## Data extract
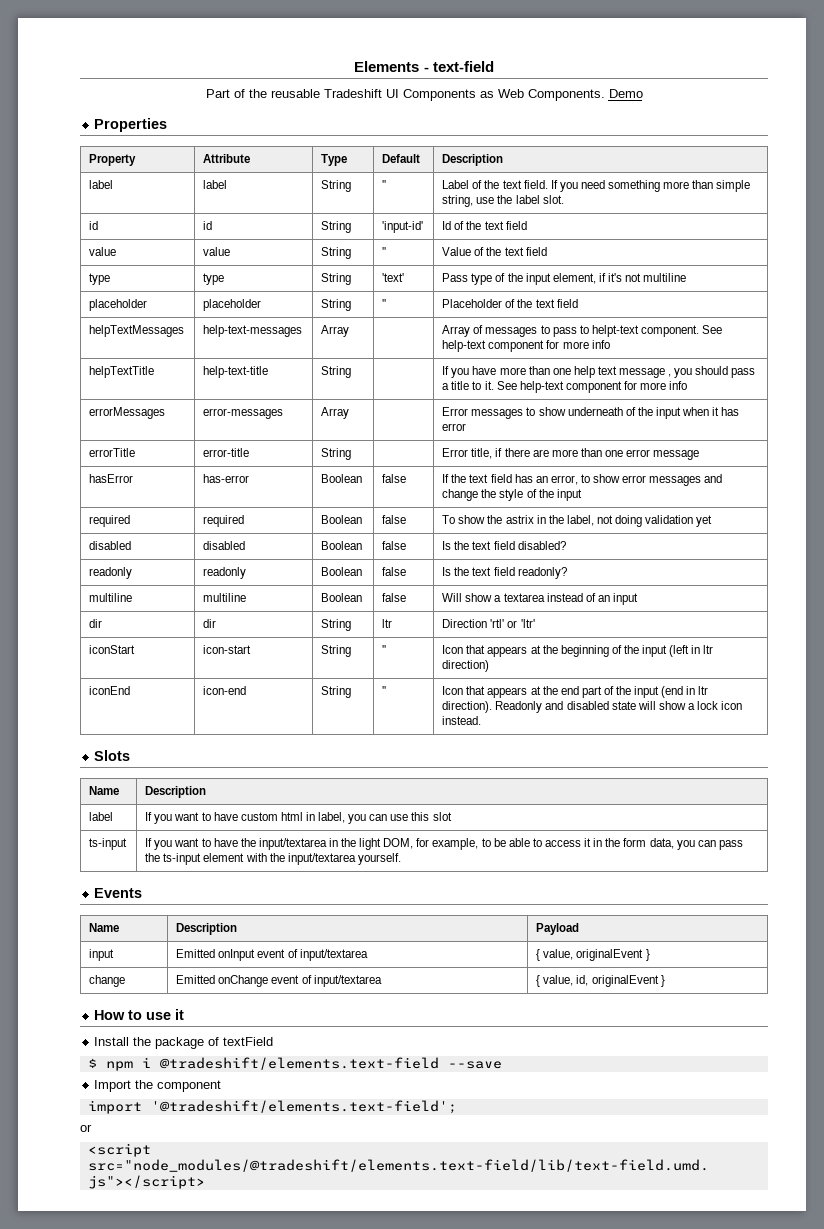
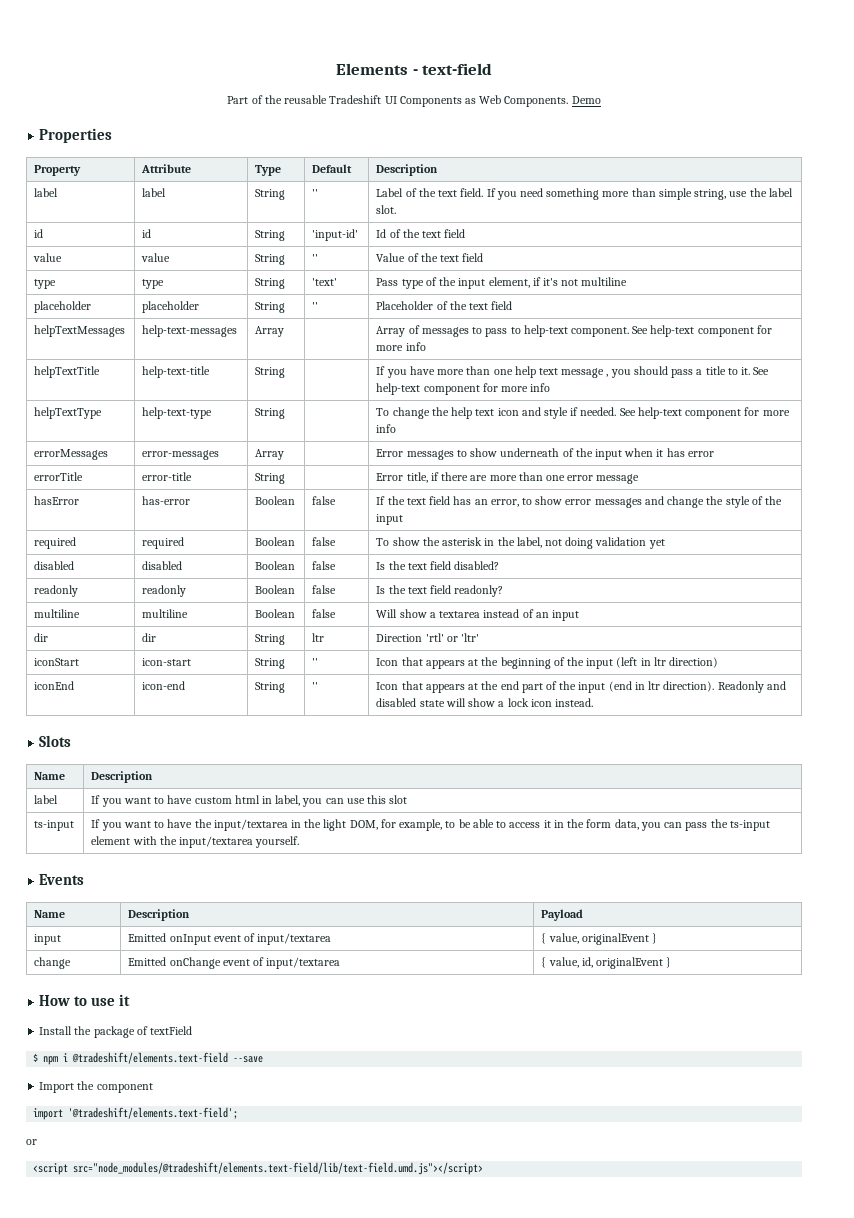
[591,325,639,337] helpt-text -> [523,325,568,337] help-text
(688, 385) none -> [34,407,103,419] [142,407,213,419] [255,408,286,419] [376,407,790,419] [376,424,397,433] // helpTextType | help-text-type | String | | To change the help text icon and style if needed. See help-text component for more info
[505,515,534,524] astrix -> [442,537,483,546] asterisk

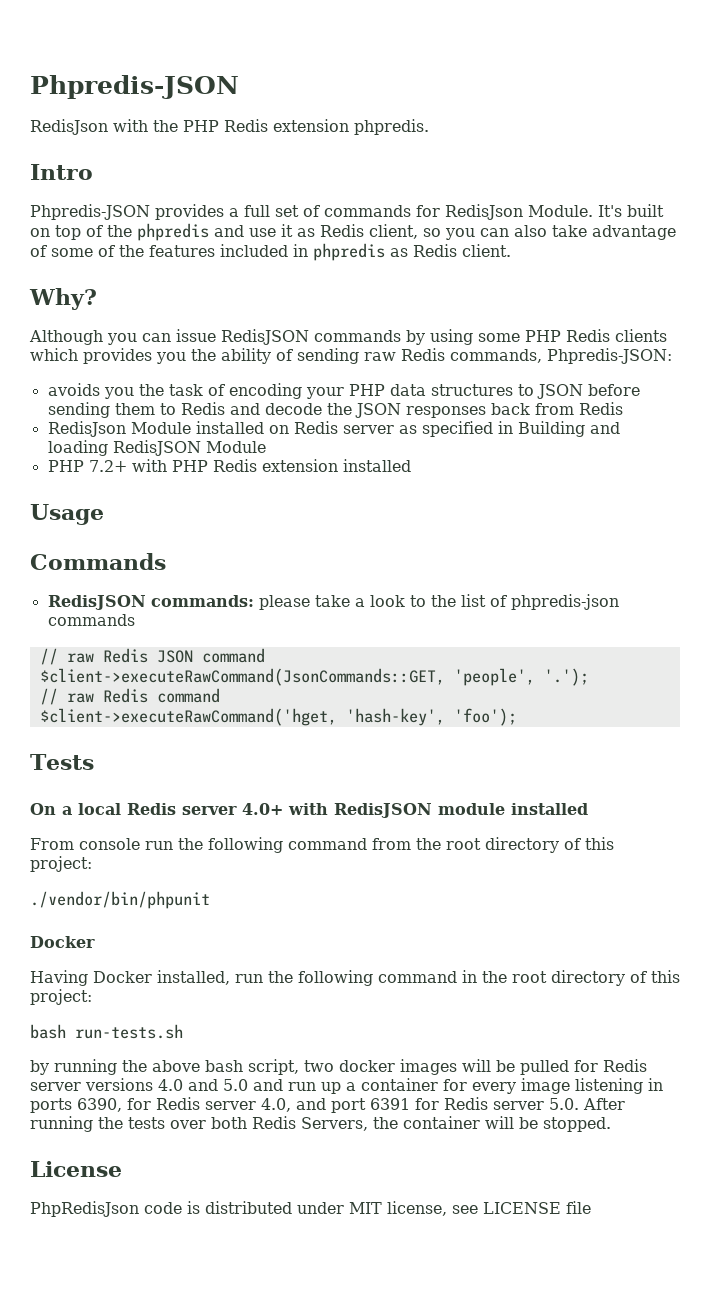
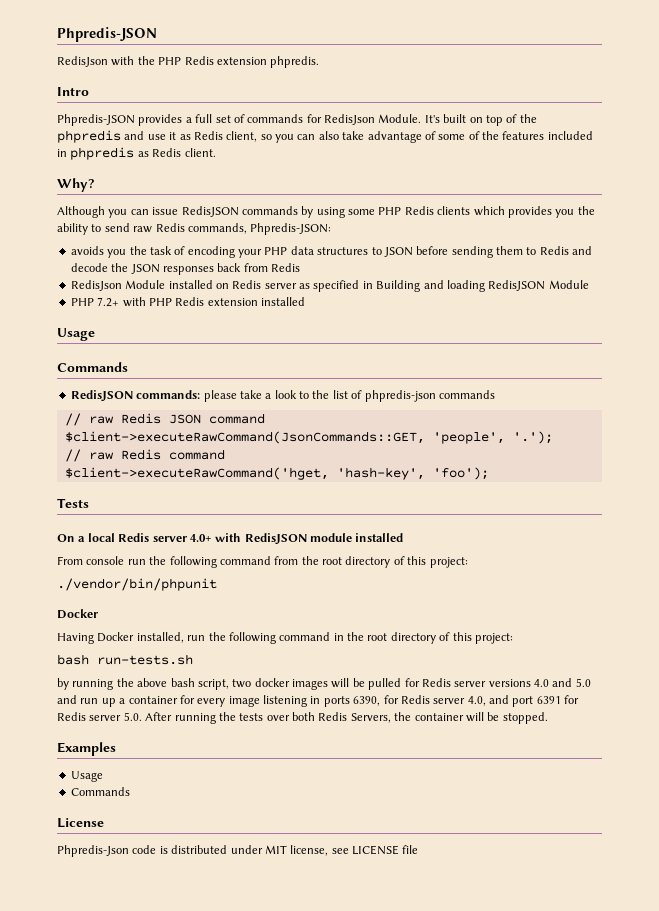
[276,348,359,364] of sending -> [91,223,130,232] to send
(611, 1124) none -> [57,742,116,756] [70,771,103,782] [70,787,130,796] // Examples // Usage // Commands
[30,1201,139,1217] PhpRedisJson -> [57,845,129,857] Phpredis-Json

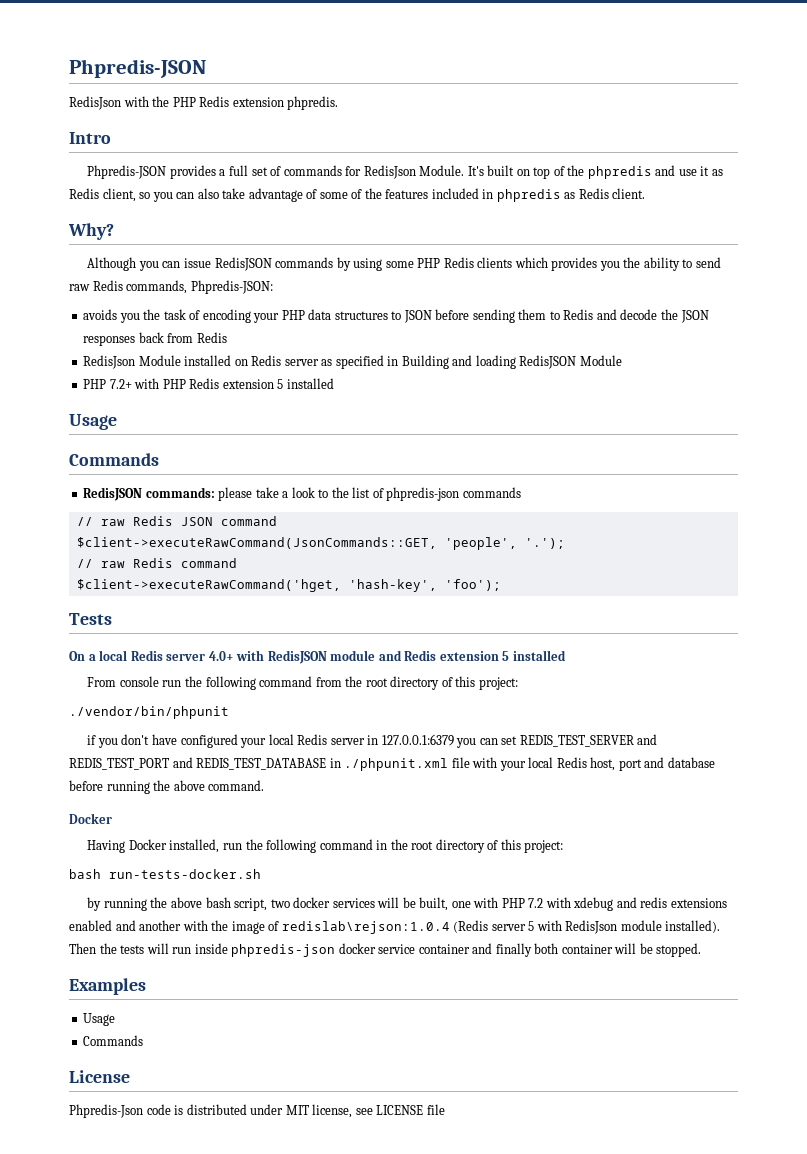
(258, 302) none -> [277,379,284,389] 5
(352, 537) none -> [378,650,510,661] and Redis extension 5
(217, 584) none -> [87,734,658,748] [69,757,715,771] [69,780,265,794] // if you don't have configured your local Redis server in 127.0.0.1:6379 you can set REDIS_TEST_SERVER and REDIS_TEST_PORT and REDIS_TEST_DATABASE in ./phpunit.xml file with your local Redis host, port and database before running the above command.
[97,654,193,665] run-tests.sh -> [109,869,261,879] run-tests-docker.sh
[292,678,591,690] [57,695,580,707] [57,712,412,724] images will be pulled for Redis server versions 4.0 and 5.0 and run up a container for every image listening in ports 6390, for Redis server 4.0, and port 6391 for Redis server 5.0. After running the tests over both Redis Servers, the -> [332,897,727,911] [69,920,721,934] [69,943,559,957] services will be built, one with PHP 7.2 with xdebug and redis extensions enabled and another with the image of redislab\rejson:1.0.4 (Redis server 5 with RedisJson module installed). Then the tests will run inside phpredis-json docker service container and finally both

## Action item
Above are the records; from them, give again exactly the lines from the one containing "(217, 584) none" through the one containing "[97,654,193,665] run-tests.sh ->", both included.

## Expected answer
(217, 584) none -> [87,734,658,748] [69,757,715,771] [69,780,265,794] // if you don't have configured your local Redis server in 127.0.0.1:6379 you can set REDIS_TEST_SERVER and REDIS_TEST_PORT and REDIS_TEST_DATABASE in ./phpunit.xml file with your local Redis host, port and database before running the above command.
[97,654,193,665] run-tests.sh -> [109,869,261,879] run-tests-docker.sh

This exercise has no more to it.